1

I'm looking to select the distance from a given location to the nearest location in a joining table, and order by it. In my use case I have a listings table which is joined to locations table through listing_location. The locations table has two columns for coordinate - latitude and longitude (both doubles).

SELECT 
  listings.*
  ST_Distance(ST_Point(?, ?), ST_ClosestPoint(:unsure:, ST_Point(?, ?)), FALSE) AS distance)
JOIN listing_location
  ON listing_location.listing_id = listings.id
JOIN locations
  ON locations.id = listing_location.location_id
ORDER BY distance ASC

The question marks would be bound to the longitude and latitude of the given location, but I'm unsure what to pass into :unsure: in order to select the joined locations.

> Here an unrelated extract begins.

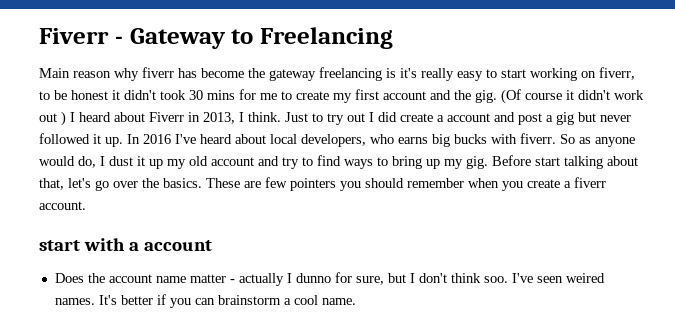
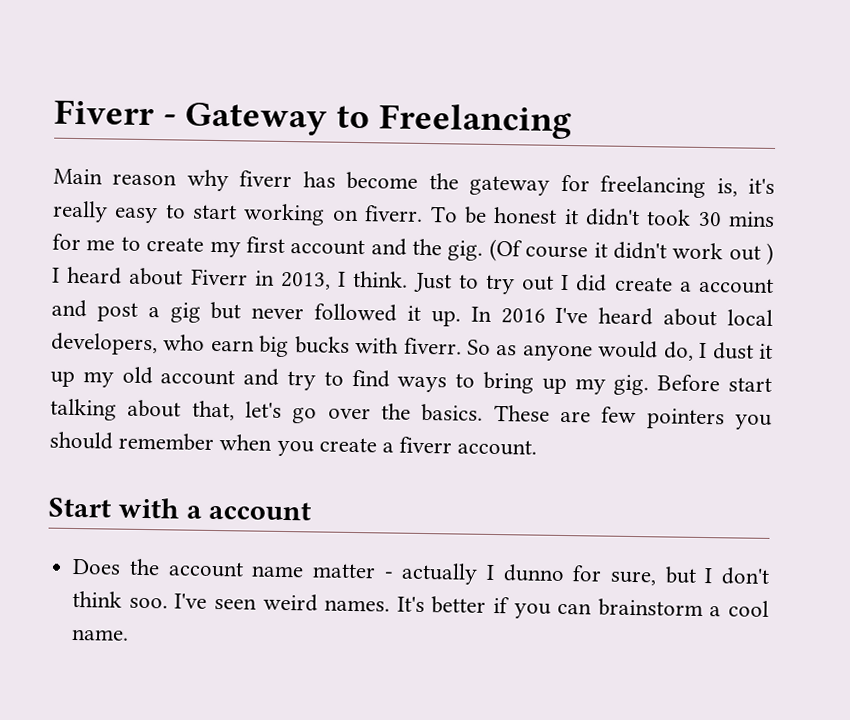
[319,67,396,81] freelancing is -> [560,174,738,199] for freelancing is,
[599,67,635,80] [39,91,50,100] fiverr, to -> [364,205,458,223] fiverr. To
[398,137,428,144] earns -> [210,339,255,352] earn
[39,240,80,251] start -> [48,497,111,518] Start
[565,273,605,283] weired -> [262,593,318,612] weird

Am I missing something, or thinking about this problem in the wrong way? Is this problem solvable when my location data is stored as latitude/longitude double columns?

Dwight
  • 113
  • 4

1 Answers1

2

You want to utilize the <-> operator for index driven (K) Nearest Neighbor searches; this core PostgreSQL operator is extended in PostGIS to specifically use a (spatial) GIST index when in ORDER BY:

SELECT ls.*,
       ST_Distance(ll.geom, ST_SetSRID(ST_MakePoint(?, ?), <SRID>)) AS dist
FROM   listings AS ls
JOIN   listing_location AS ll_r
  ON   ls.id = ll_r.listing_id
JOIN   locations AS ll
  ON   ll.id = ll_r.location_id
ORDER BY
       ST_SetSRID(ST_MakePoint(ll.longitude, ll.latitude), <SRID>) <-> ST_SetSRID(ST_MakePoint(?, ?), <SRID>)
-- LIMIT <X>
;

Notes:

  • to actually use and index, you need to have one in place; you have two options here

    • add a GEOMETRY column (e.g. named geom), which is the intended behavior in PostGIS
      ALTER TABLE locations
        ADD COLUMN geom GEOMETRY(<TYPE>, <SRID>)
      ;
      

      UPDATE locations SET geom = ST_SetSRID(ST_MakePoint(longitude, latitude), <SRID>) ;

      and
      CREATE INDEX ON locations
        USING GIST (geom)
      ;
      
    • create a functional index on the creation expression (yes, double brackets)
      CREATE INDEX ON locations
        USING GIST ( (ST_SetSRID(ST_MakePoint(ll.longitude, ll.latitude), <SRID>)) )
      ;
      
  • work correctly with a geographic <SRID>; consider that

    • longitudinal surface distance between two pairs of longitude/latitude is a function of the cosines of their latitudes, meaning that one degree of longitude has a different surface length at different latitudes
    • the above also implies that degree based distances are useless without the latitudinal context
    • PostGIS' GEOMETRY type treats geographic coordinates as in the Cartesian plane rather than on a sphere/spheroid, and returns the base unit of the given CRS from ST_Distance (which is degree for geographical reference systems)

    You can now either

    • project your coordinates to a suitable planar reference (projection), or
    • use the GEOGRAPHY type, which is designed to specifically tackle these issues and provide an easy interface for highly precise metrics on the geoidal surface - at the slight cost of performance due to the heavier calculations, and a smaller set of functions supporting it.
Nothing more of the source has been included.